Sawrey has sponsored and passed into law several major pieces of legislation. He was the primary sponsor of the SCRIPT Act, which was signed into law by Governor Josh Stein on July 9, 2025, and reforms prescription drug pricing and pharmacy benefit manager practices in North Carolina. Sawrey was also a primary sponsor of Senate Bill 1080, Lower Taxes for All, which places a constitutional amendment to cap the North Carolina state personal income tax rate at 3.5% on the ballot for the upcoming 2026 general election.

Sawrey has spoken about the need to reform North Carolina's certificate-of-need laws and has introduced legislation that would repeal certificate-of-need requirements for health care facilities in the state.
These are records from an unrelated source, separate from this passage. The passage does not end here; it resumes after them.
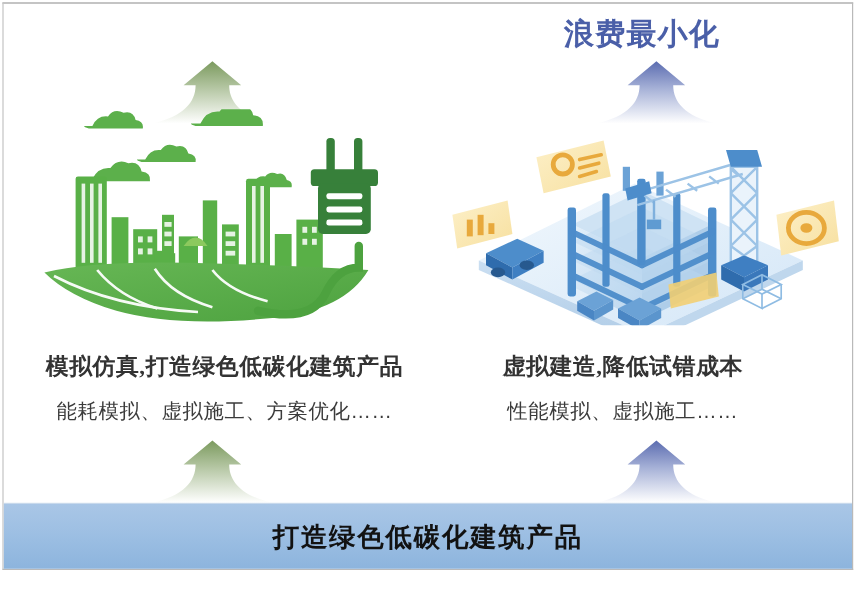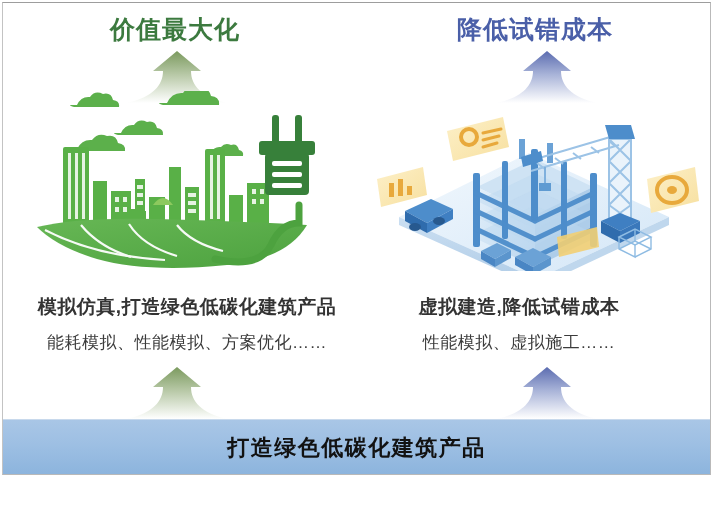--- a/index.html
+++ b/index.html
@@ -139,7 +139,6 @@
 
   <div class="figure-frame">
 
-    <div class="col-title left">价值最大化</div>
 
     <div class="col-title right">降低试错成本</div>
 

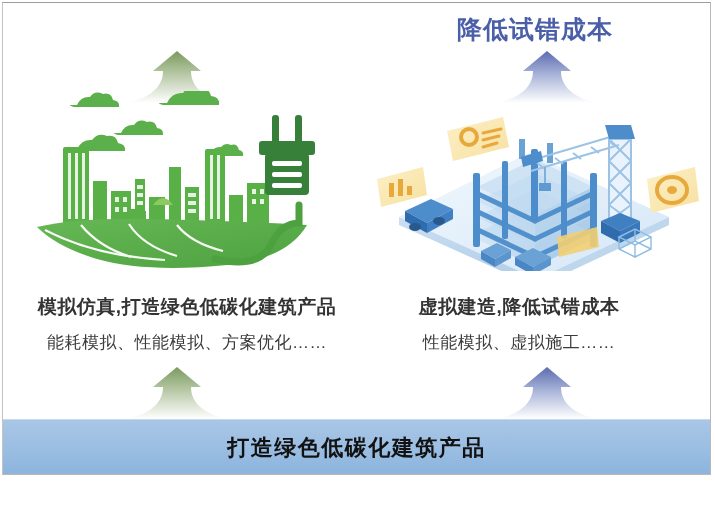--- a/index.html
+++ b/index.html
@@ -140,7 +140,7 @@
   <div class="figure-frame">
 
 
-    <div class="col-title right">降低试错成本</div>
+    <div class="col-title right">浪费最小化</div>
 
     <div class="arrow a-tl">
       <svg viewBox="0 0 104 56" xmlns="http://www.w3.org/2000/svg">

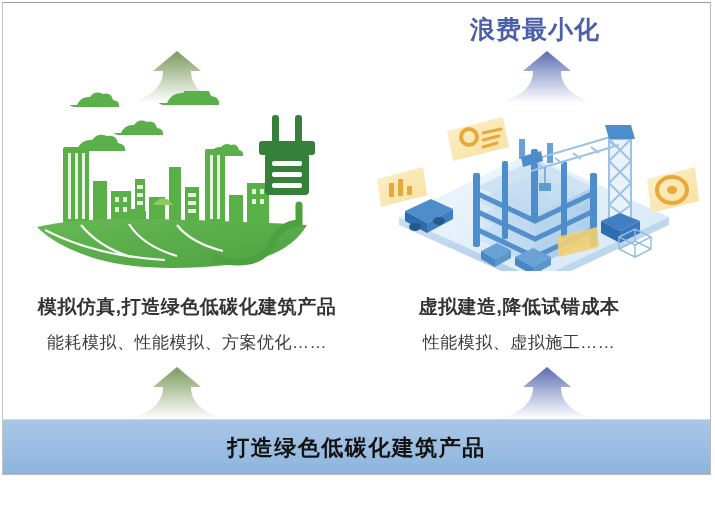--- a/index.html
+++ b/index.html
@@ -89,6 +89,7 @@
     letter-spacing: 0.5px;
     color: #333333;
     white-space: nowrap;
+    font-family: Liberation Serif, serif;
   }
   .caption-sub {
     font-size: 17px;

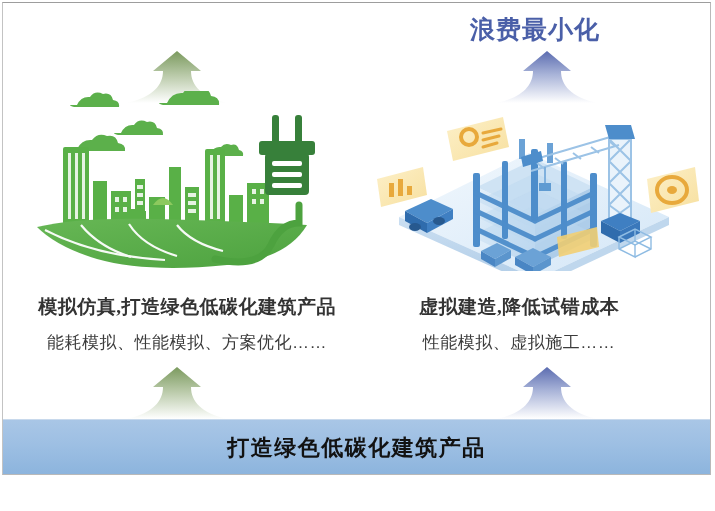--- a/index.html
+++ b/index.html
@@ -382,7 +382,7 @@
 
     <div class="caption-block left">
       <div class="caption-main">模拟仿真,打造绿色低碳化建筑产品</div>
-      <div class="caption-sub">能耗模拟、性能模拟、方案优化……</div>
+      <div class="caption-sub">能耗模拟、虚拟施工、方案优化……</div>
     </div>
 
     <div class="caption-block right">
Sawrey was appointed by Governor Josh Stein to serve on the Health Care Affordability Commission. Sawrey serves on the Justus-Warren Heart Disease and Stroke Prevention Task Force and the North Carolina Sentencing and Policy Commission.

==Election results==

North Carolina Senate 10th district Republican primary election, 2022
| Party |  | Candidate | Votes | % |
|---|---|---|---|---|
|  | Republican | Benton Sawrey | 12,318 | 65.60% |
|  | Republican | Jill Homan | 3,279 | 19.86% |
|  | Republican | Matt Ansley | 2,730 | 14.54% |
| Total votes |  |  | 18,777 | 100% |

NC SBE Contest Results

North Carolina Senate 10th district general election, 2022
| Party |  | Candidate | Votes | % |
|---|---|---|---|---|
|  | Republican | Benton Sawrey | 48,083 | 63.90% |
|  | Democratic | Gettys Cohen, Jr. | 27,165 | 36.10% |
| Total votes |  |  | 75,248 | 100% |
|  | Republican hold |  |  |  |

NC SBE Contest Results

North Carolina Senate 10th district general election, 2024
| Party |  | Candidate | Votes | % |
|---|---|---|---|---|
|  | Republican | Benton Sawrey | 70,773 | 58.75% |
|  | Democratic | Felicia C. Baxter | 45,346 | 37.64% |
|  | Libertarian (United States) | Christopher Sessions | 4,351 | 3.61% |
| Total votes |  |  | 120,470 | 100% |
|  | Republican hold |  |  |  |

NC SBE Contest Results

North Carolina Senate 10th district Republican primary election, 2026
| Party |  | Candidate | Votes | % |
|---|---|---|---|---|
|  | Republican | Benton Sawrey | 14,903 | 84.85% |
|  | Republican | Caitlin Marsh | 2,661 | 15.15% |
| Total votes |  |  | 17,564 | 100% |

NC SBE Contest Results

North Carolina Senate 10th district general election, 2026
| Party |  | Candidate | Votes | % |
|---|---|---|---|---|
|  | Republican | Benton Sawrey | - | - |
|  | Democratic | Pat LeGrand | - | - |
|  | Libertarian (United States) | Kevin Terrett | - | - |
| Total votes |  |  | - | - |

==Personal life==
Sawrey lives in Clayton, North Carolina, with his wife and two children. He and his family are members of Horne United Methodist Church.